┌─ Given information

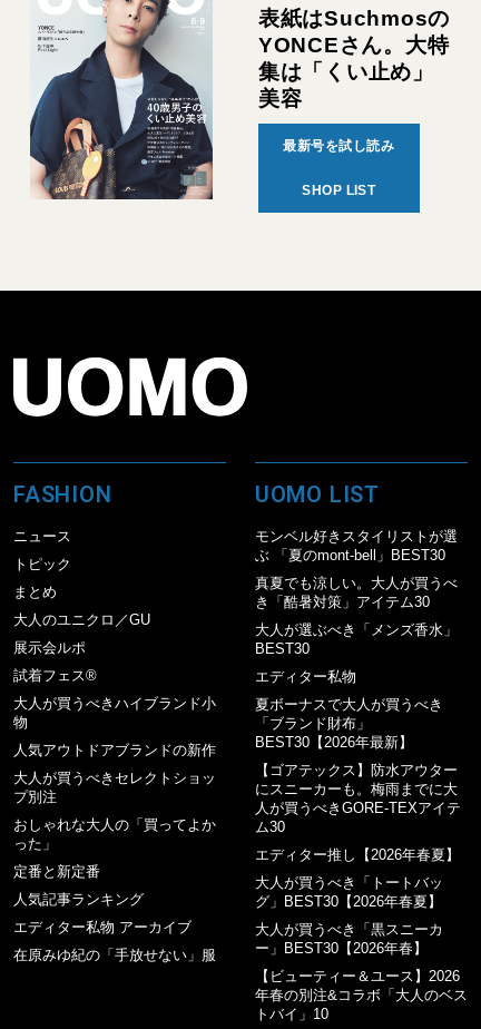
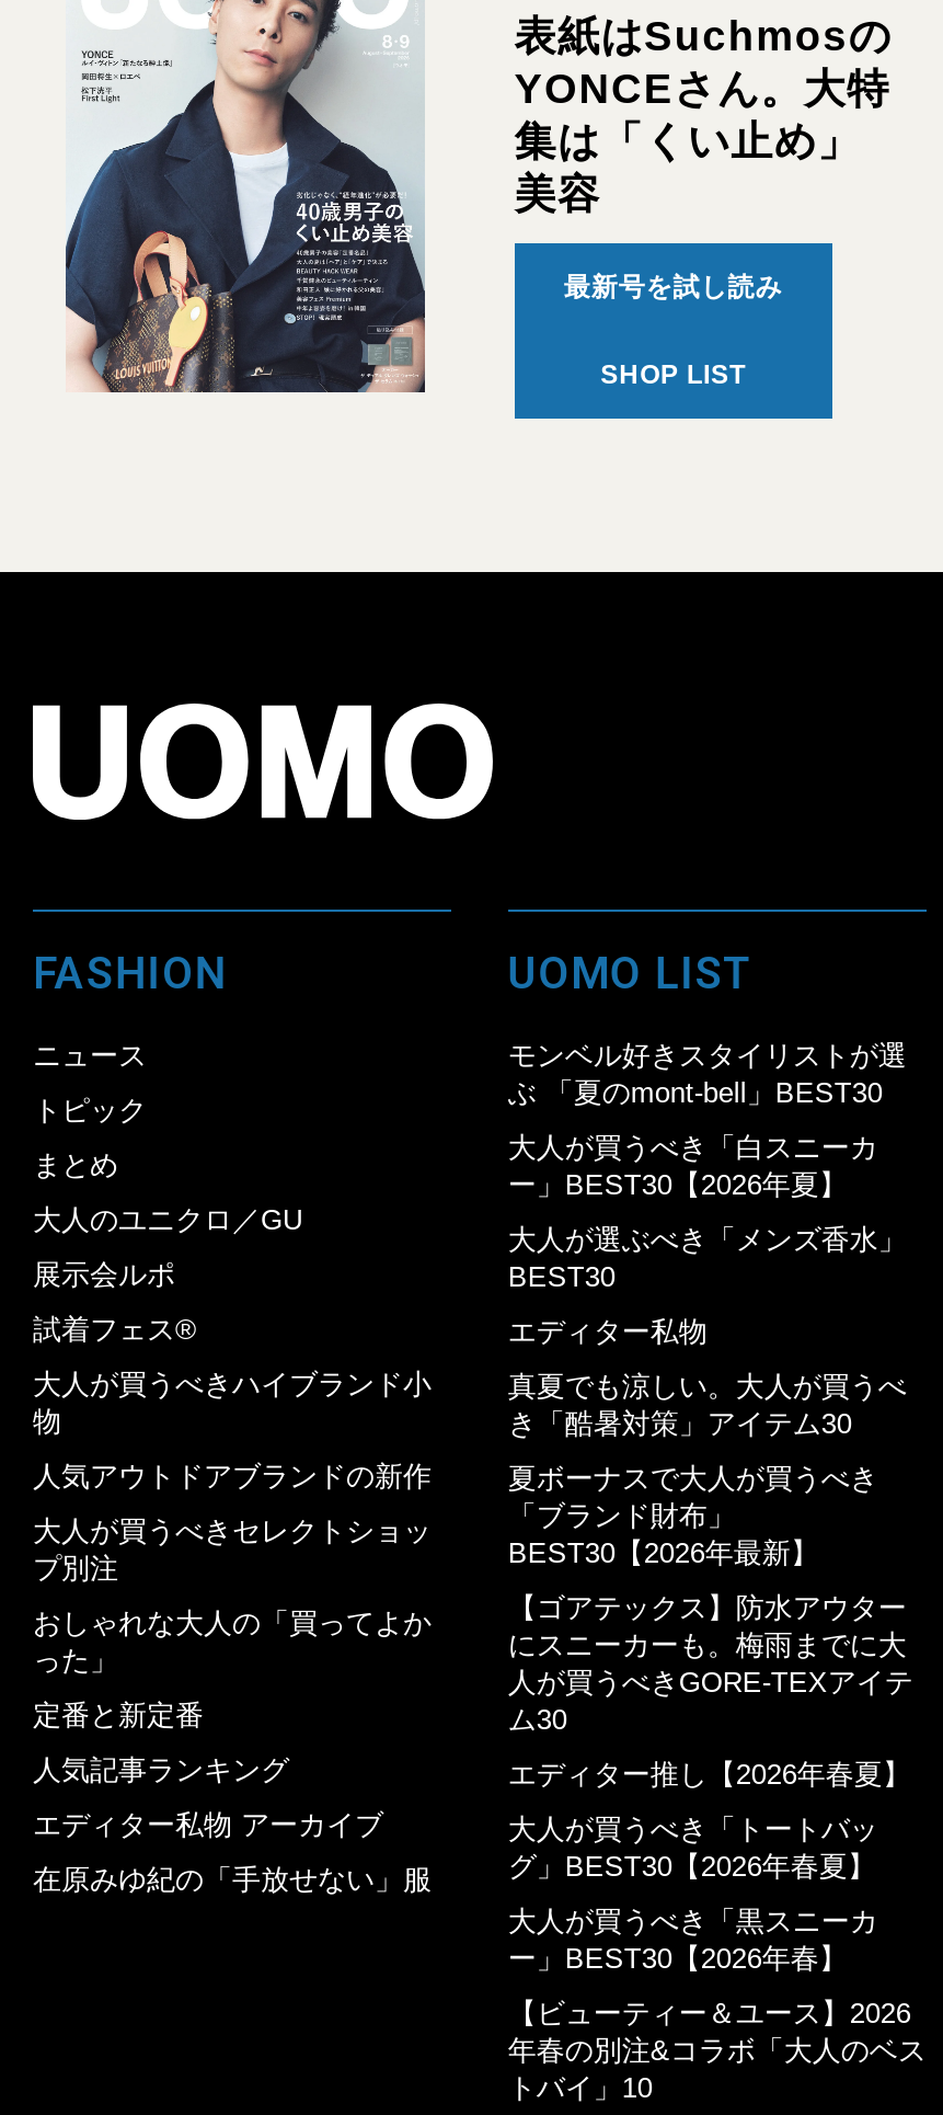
moved [255,575,458,611] -> [508,1371,907,1441]: 真夏でも涼しい。大人が買うべ | き「酷暑対策」アイテム30
none -> [508,1132,878,1202] 大人が買うべき「白スニーカ | ー」BEST30【2026年夏】

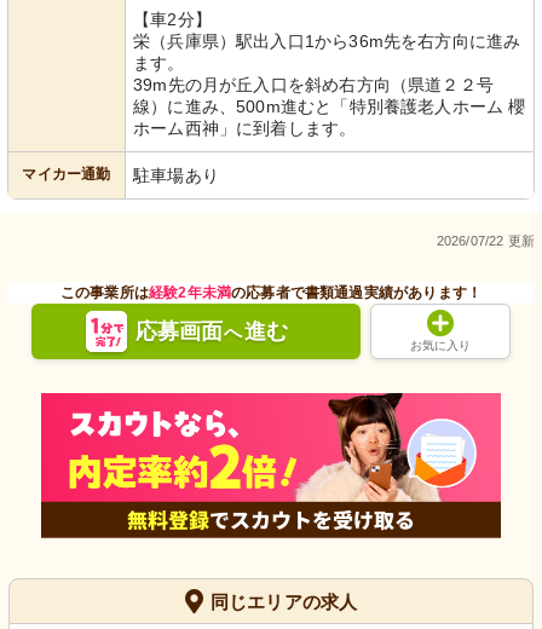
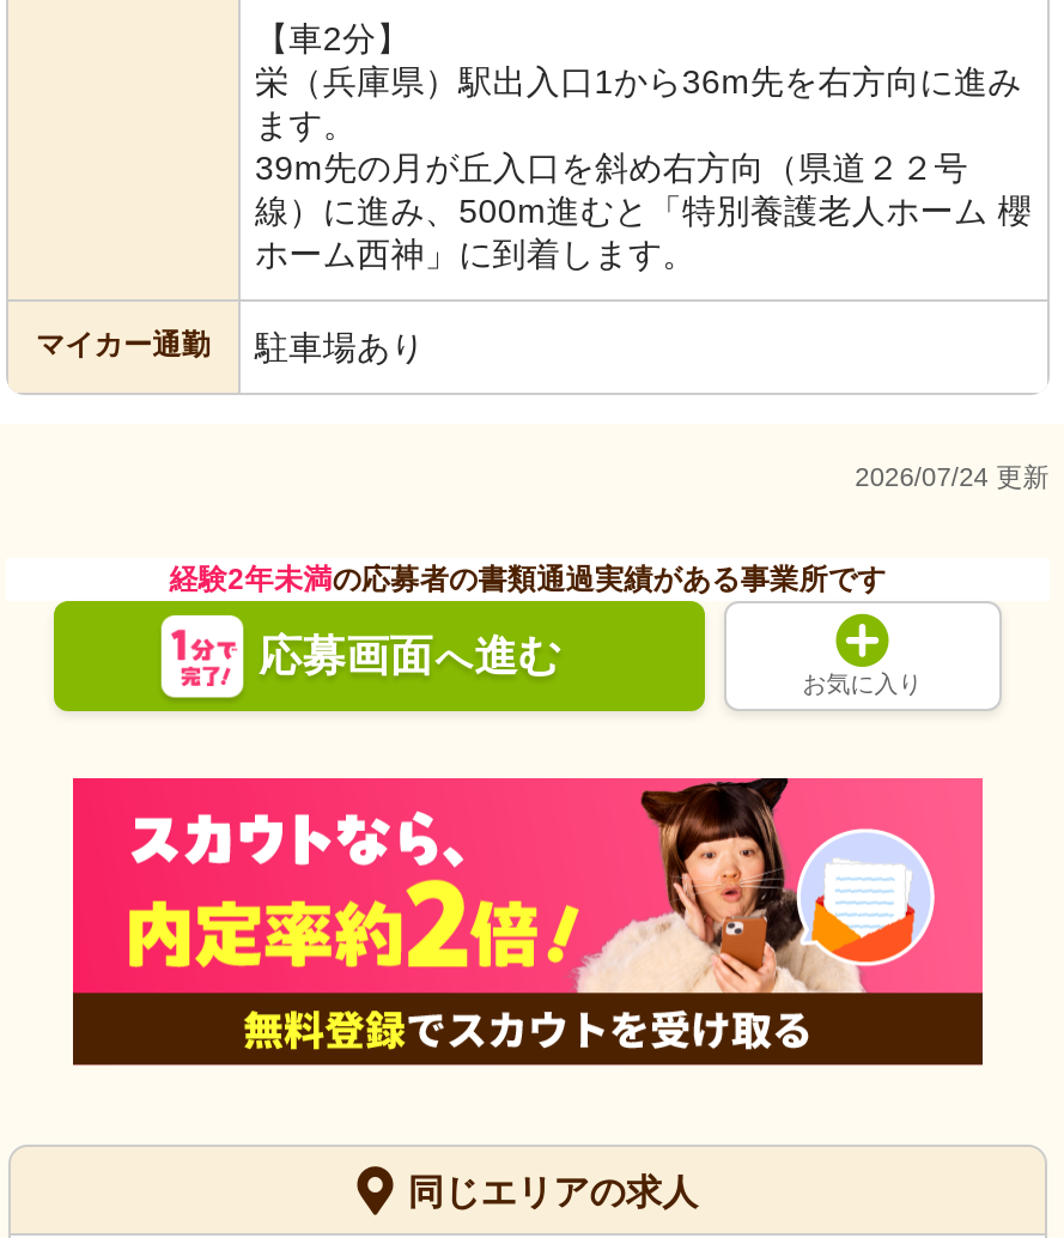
[436,234,535,248] 2026/07/22 更新 -> [855,463,1050,491] 2026/07/24 更新
[60,285,482,301] この事業所は経験2年未満の応募者で書類通過実績があります！ -> [169,563,886,597] 経験2年未満の応募者の書類通過実績がある事業所です

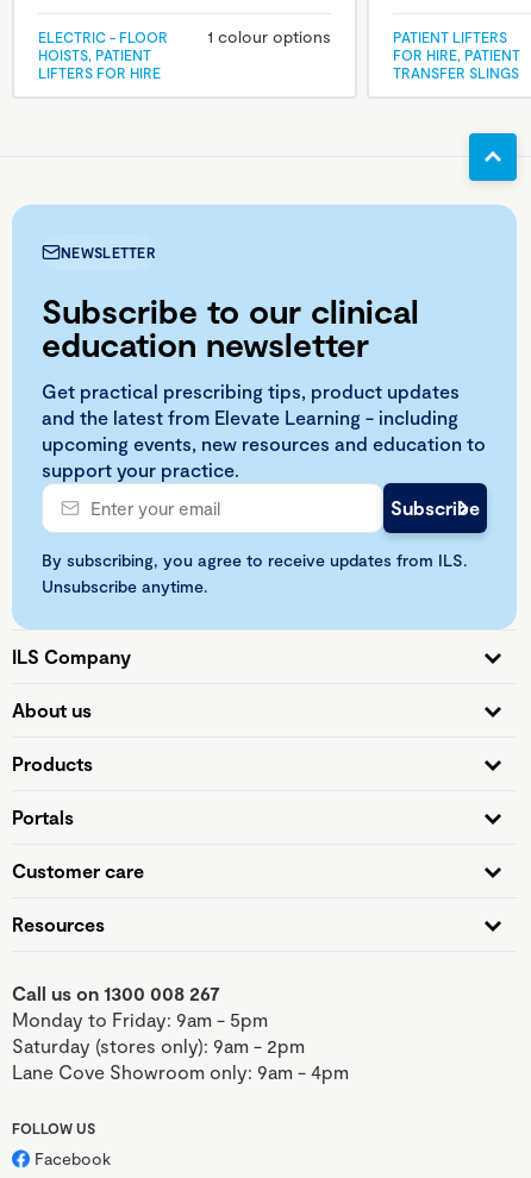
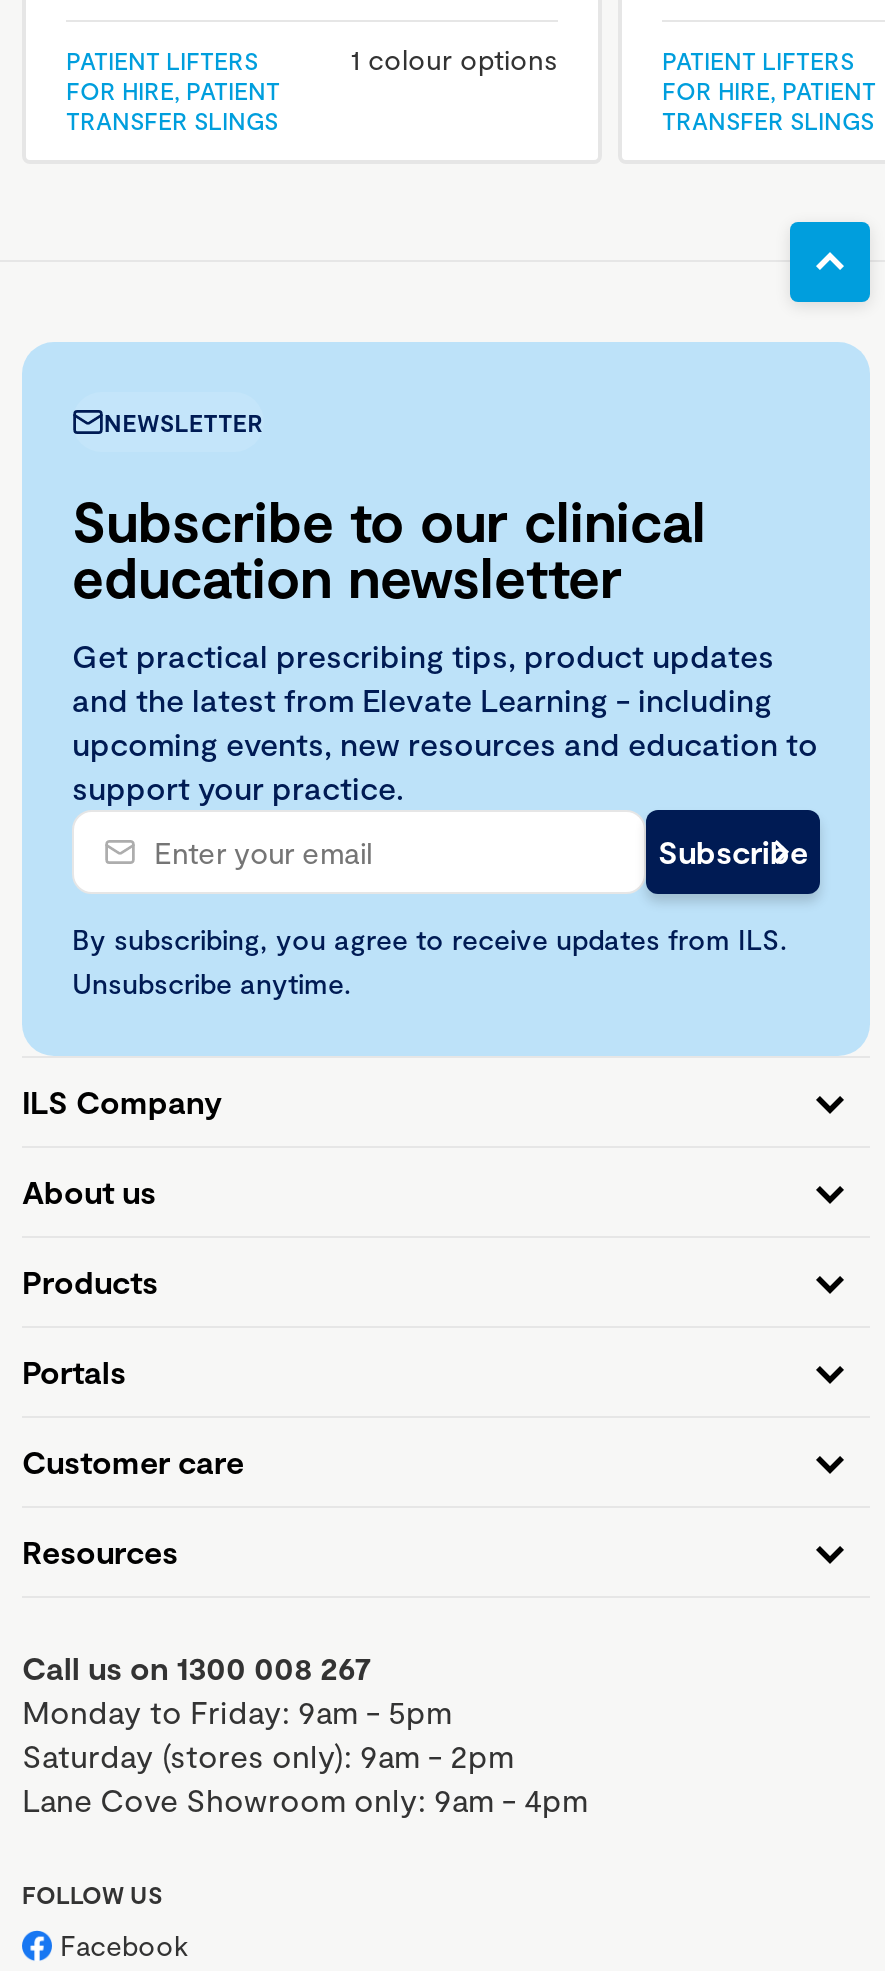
[38,28,168,81] ELECTRIC - FLOOR | HOISTS, PATIENT | LIFTERS FOR HIRE -> [66,45,280,133] PATIENT LIFTERS | FOR HIRE, PATIENT | TRANSFER SLINGS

└─

(Task item)
For the entries above, return an exact copy that omits the images.

(Finished exercise)
moved [255,575,458,611] -> [508,1371,907,1441]: 真夏でも涼しい。大人が買うべ | き「酷暑対策」アイテム30
none -> [508,1132,878,1202] 大人が買うべき「白スニーカ | ー」BEST30【2026年夏】

[436,234,535,248] 2026/07/22 更新 -> [855,463,1050,491] 2026/07/24 更新
[60,285,482,301] この事業所は経験2年未満の応募者で書類通過実績があります！ -> [169,563,886,597] 経験2年未満の応募者の書類通過実績がある事業所です

[38,28,168,81] ELECTRIC - FLOOR | HOISTS, PATIENT | LIFTERS FOR HIRE -> [66,45,280,133] PATIENT LIFTERS | FOR HIRE, PATIENT | TRANSFER SLINGS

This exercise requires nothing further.